We have to pre-verify certificate authorizations before asking Let's Encrypt to verify them. Else we'd run into rate limits very fast (and we did, at first). So essentially we have to "emulate" how Let's Encrypt resolves hostnames.
Right now we do the following: we use both the SOA and NS of a hostname to resolve a hostname. This works in most cases, but sometimes it doesn't and yet Let's Encrypt is still able to verify an authorization if I manually push it through. This led me to believe LE is doing something differently.
For example, we had one failing our pre-verification check this morning because the SOA timed out.
Do you use the SOA to resolve the hostname? If so, do you have a timeout setup? If this fails, do you rely on the domain's NS only?
This would help us relieve some pain for our users.

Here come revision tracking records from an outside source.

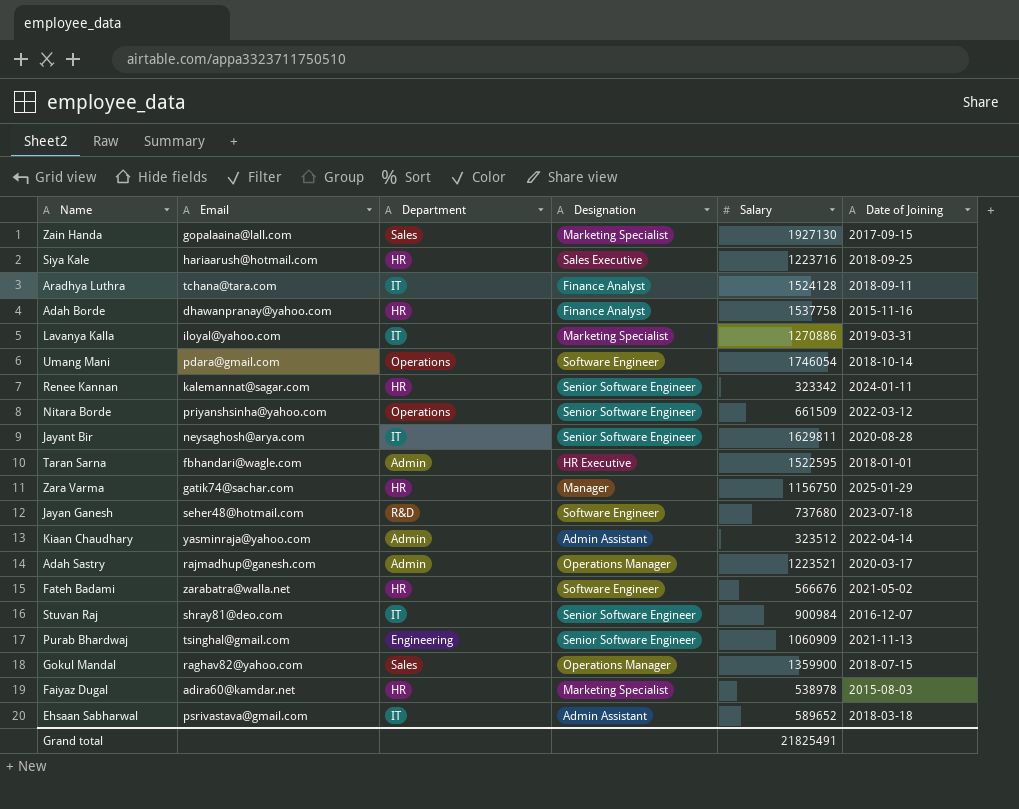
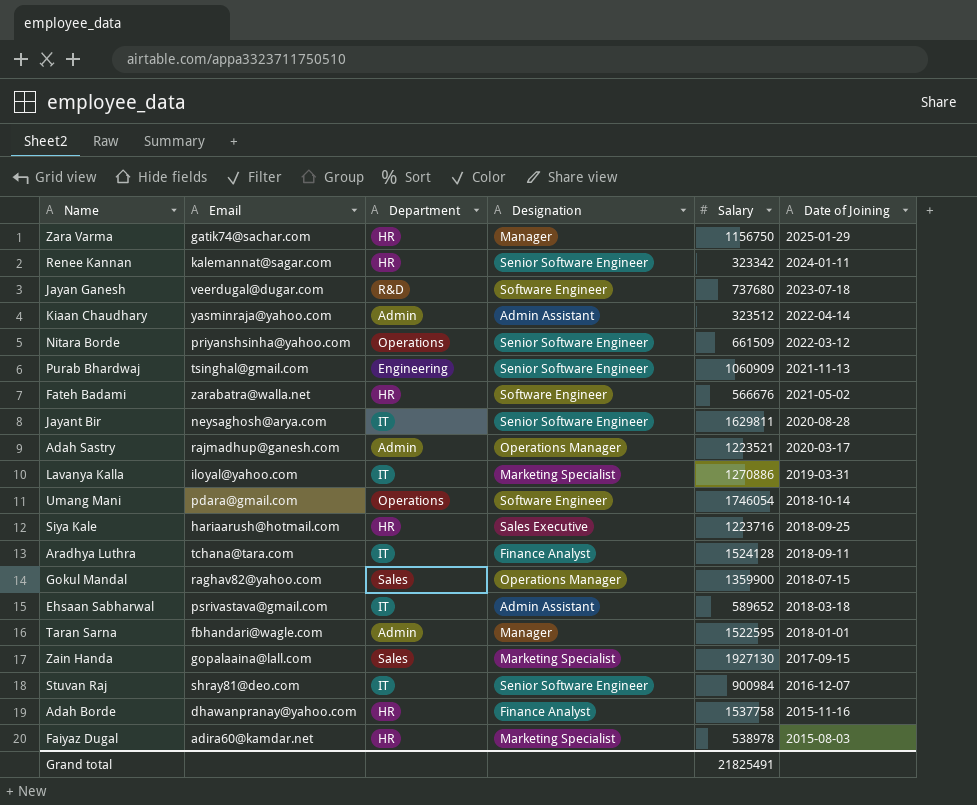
row order: none -> Date of Joining descending
Jayan Ganesh | Email: seher48@hotmail.com -> veerdugal@dugar.com
Taran Sarna | Designation: HR Executive -> Manager

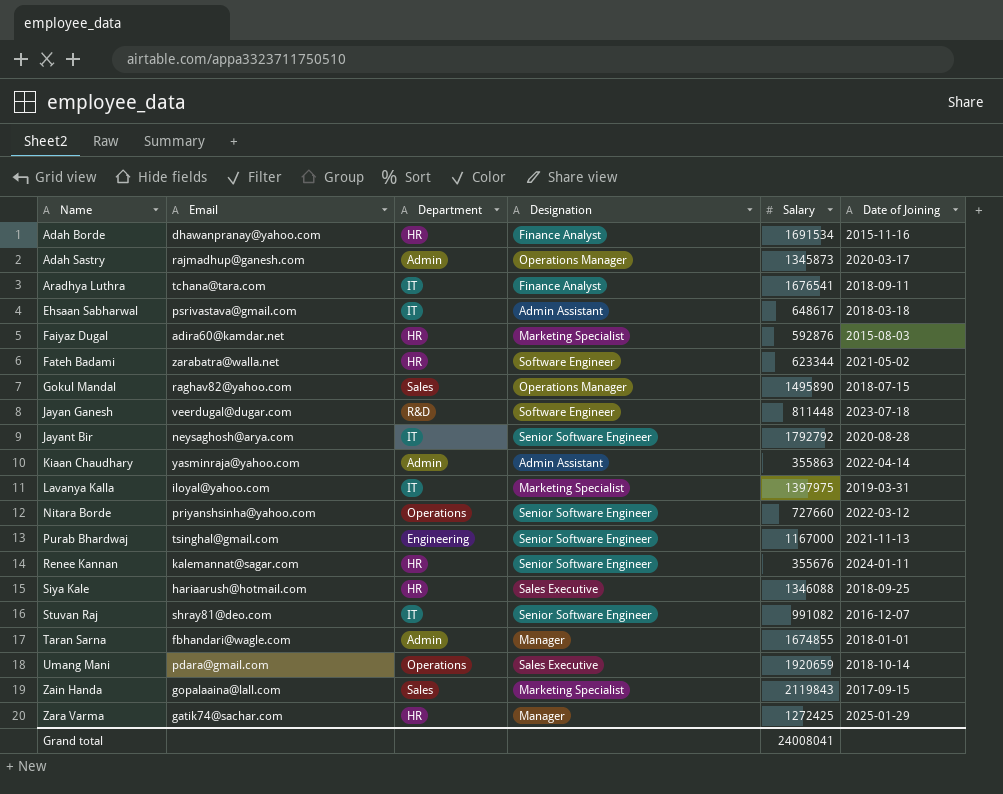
row order: Date of Joining descending -> Name ascending
Adah Borde | Salary: 1537758 -> 1691534
Adah Sastry | Salary: 1223521 -> 1345873
Aradhya Luthra | Salary: 1524128 -> 1676541
Ehsaan Sabharwal | Salary: 589652 -> 648617
Faiyaz Dugal | Salary: 538978 -> 592876
Fateh Badami | Salary: 566676 -> 623344
Gokul Mandal | Salary: 1359900 -> 1495890
Jayan Ganesh | Salary: 737680 -> 811448
Jayant Bir | Salary: 1629811 -> 1792792
Kiaan Chaudhary | Salary: 323512 -> 355863
Lavanya Kalla | Salary: 1270886 -> 1397975
Nitara Borde | Salary: 661509 -> 727660
Purab Bhardwaj | Salary: 1060909 -> 1167000
Renee Kannan | Salary: 323342 -> 355676
Siya Kale | Salary: 1223716 -> 1346088
Stuvan Raj | Salary: 900984 -> 991082
Taran Sarna | Salary: 1522595 -> 1674855
Umang Mani | Designation: Software Engineer -> Sales Executive
Umang Mani | Salary: 1746054 -> 1920659
Zain Handa | Salary: 1927130 -> 2119843
Zara Varma | Salary: 1156750 -> 1272425
Grand total | Salary: 21825491 -> 24008041

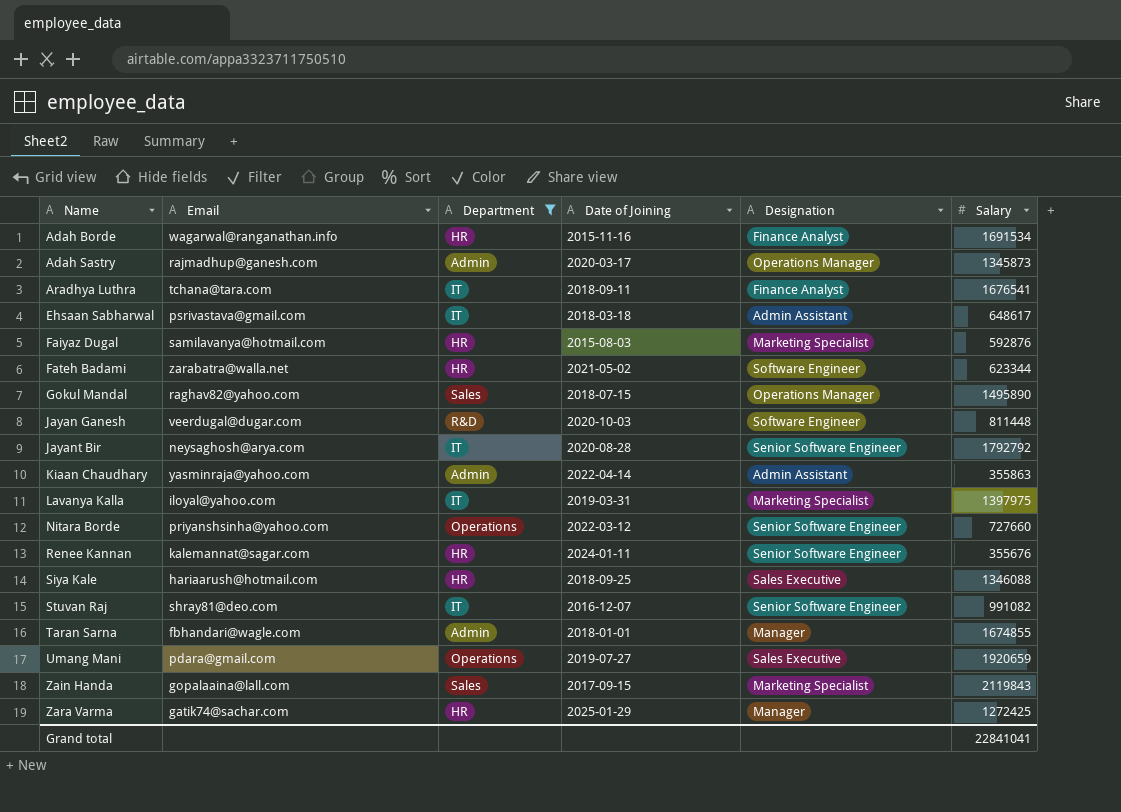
filter: none -> Department != Engineering
column Date of Joining | position: 6 -> 4
Adah Borde | Email: dhawanpranay@yahoo.com -> wagarwal@ranganathan.info
Faiyaz Dugal | Email: adira60@kamdar.net -> samilavanya@hotmail.com
Jayan Ganesh | Date of Joining: 2023-07-18 -> 2020-10-03
Umang Mani | Date of Joining: 2018-10-14 -> 2019-07-27
Grand total | Salary: 24008041 -> 22841041

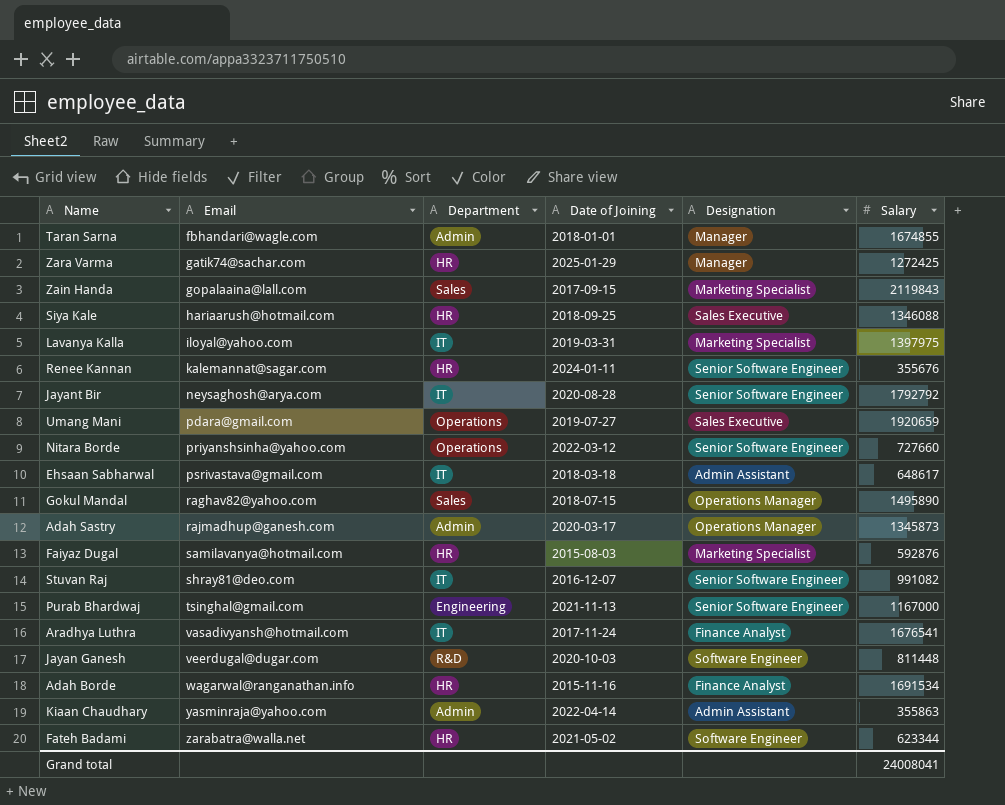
filter: Department != Engineering -> none
row order: Name ascending -> Email ascending
Aradhya Luthra | Email: tchana@tara.com -> vasadivyansh@hotmail.com
Aradhya Luthra | Date of Joining: 2018-09-11 -> 2017-11-24
Grand total | Salary: 22841041 -> 24008041

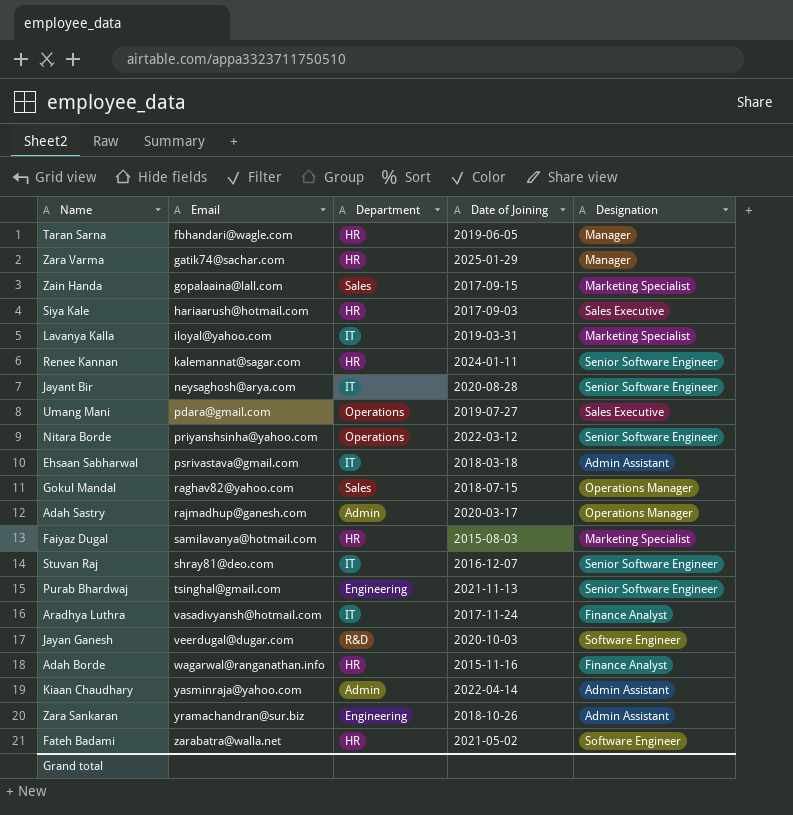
column Salary | position: 6 -> none
Taran Sarna | Department: Admin -> HR
Taran Sarna | Date of Joining: 2018-01-01 -> 2019-06-05
Siya Kale | Date of Joining: 2018-09-25 -> 2017-09-03
row Zara Sankaran: none -> yramachandran@sur.biz | Engineering | 2018-10-26 | Admin Assistant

Worth stating the obvious that all of your NS for the domain have to give a valid response, not just one. So if you are writing changes to DNS before validation you need to ensure all NS have the same response (and they can all reply to a CAA record query - so no NXDOMAIN and no SERVFAILs will be tolerated during validation).
Yesterday one of my users who had a domain with Google Cloud DNS was returning a SERVFAIL response on the CAA record check, which was presumably a transient failure behind the scenes at Google, so it seems everyone is capable of getting this stuff wrong.
There will always be transient problems when comms are involved. Taking a cue from the Let's Debug test site, you could check
Resolve hostname IP to A and/or AAAA
Connect to http://(domain)/.well-known/acme-challenge/YourSpecialToken
You should expect http 404. You could warn about any other http codes but still try cert request. If request times out then maybe not even try cert request. I assume you are doing http challenges. Note LE Servers will connect using IPv6 if AAAA record in hostname DNS else IPv4 if just A. This check is most likely to have transient errors.
If find CAA record check valid value
Let's Debug does more than that but its purpose is different. You might consider checking Let's Encrypt Server operational status like it does too.
Personally, I would only check the most likely items causing problems. You are more familiar with your clients than I am so know those best.